0

I'm writing a small batch fetching images from "libraryofbabel.info" (a site that generates combinations of pixel to generate every image possible).

The batch takes an input number and try to asynchronously fetch the image from the website.

When saving files, lot of them are corrupted and I do believe this has something to do with the async nature of the code or either.

I tried to put the Tasks in batches of 3 at time with Task.WhenAll() and even add a small delay to give it a rest, but it's not doing anything better.

I tried async way with await Task.WaitAll()

I made File writing async with WriteAllBytesAsync and WriteAllTextAsync and it looked like it slightly improved.

Believe me, I'm not posting here the code and saying: "Here guys, solve it for me, it's not workinggggggggg".

It's 4 days that I try to make this code flawless.
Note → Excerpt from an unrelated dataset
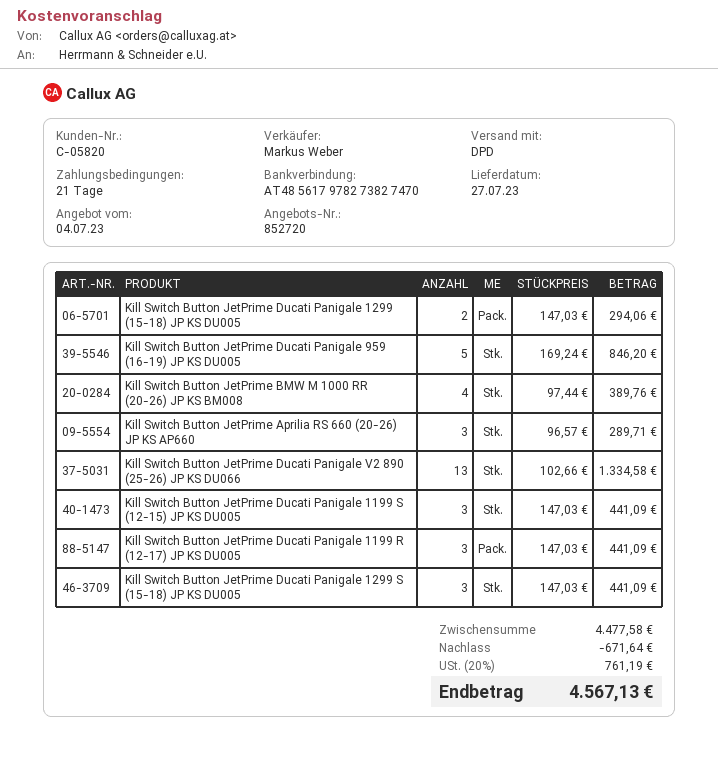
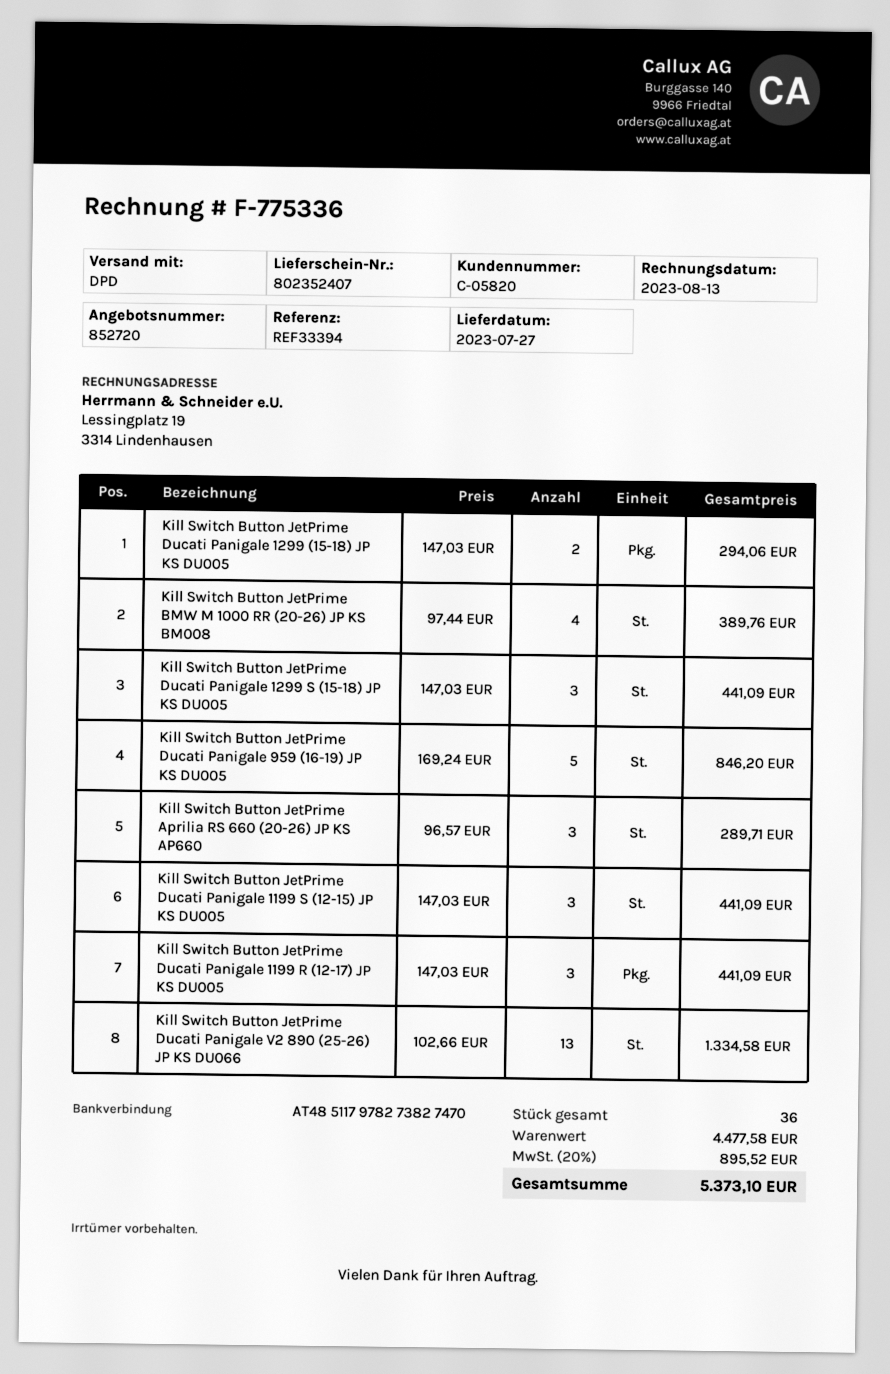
bank account: AT485617978273827470 -> AT485117978273827470
discount: 671.64 -> none
tax: 20% = 761.19 -> 20% = 895.52
total: 4567.13 -> 5373.10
I tried making it in WinForms and I had to give up. I am now trying to do it in console.

I tried everything I know of to make it smooth.

Errors I find: GenerateSeed() Generates a random numeric string of a certain lenght

often it gives "0" as result so i had to give it a retry mechanism. Don't get me wrong at putting var seed = "0"; at the beginning. It was giving me this error even before setting it manually. And it doesn't catch any exception. It just goes to 0...

Request: Often web request gives: An error requesting image has happened. Http status codee: 0, response message: The request timed-out.

I get some errors from the code and some from the serve

Error from server:

<!DOCTYPE HTML PUBLIC "-//IETF//DTD HTML 2.0//EN">
<html><head>
<title>500 Internal Server Error</title>
</head><body>
<h1>Internal Server Error</h1>
<p>The server encountered an internal error or
misconfiguration and was unable to complete
your request.</p>
<p>Please contact the server administrator at 
 <a href="/cdn-cgi/l/email-protection" class="__cf_email__" data-cfemail="5130353c383f113429303c213d347f323e3c">[email&#160;protected]</a> to inform them of the time this error occurred,
 and the actions you performed just before this error.</p>
<p>More information about this error may be available
in the server error log.</p>
<hr>
<address>Apache Server at babelia.libraryofbabel.info Port 443</address>
<script data-cfasync="false" src="/cdn-cgi/scripts/5c5dd728/cloudflare-static/email-decode.min.js"></script></body></html>

Another:

<html>
<head><title>502 Bad Gateway</title></head>
<body>
<center><h1>502 Bad Gateway</h1></center>
<hr><center>cloudflare</center>
</body>
</html>
<!-- a padding to disable MSIE and Chrome friendly error page -->
<!-- a padding to disable MSIE and Chrome friendly error page -->
<!-- a padding to disable MSIE and Chrome friendly error page -->
<!-- a padding to disable MSIE and Chrome friendly error page -->
<!-- a padding to disable MSIE and Chrome friendly error page -->
<!-- a padding to disable MSIE and Chrome friendly error page -->

And well, I don't think I can't do anything about these.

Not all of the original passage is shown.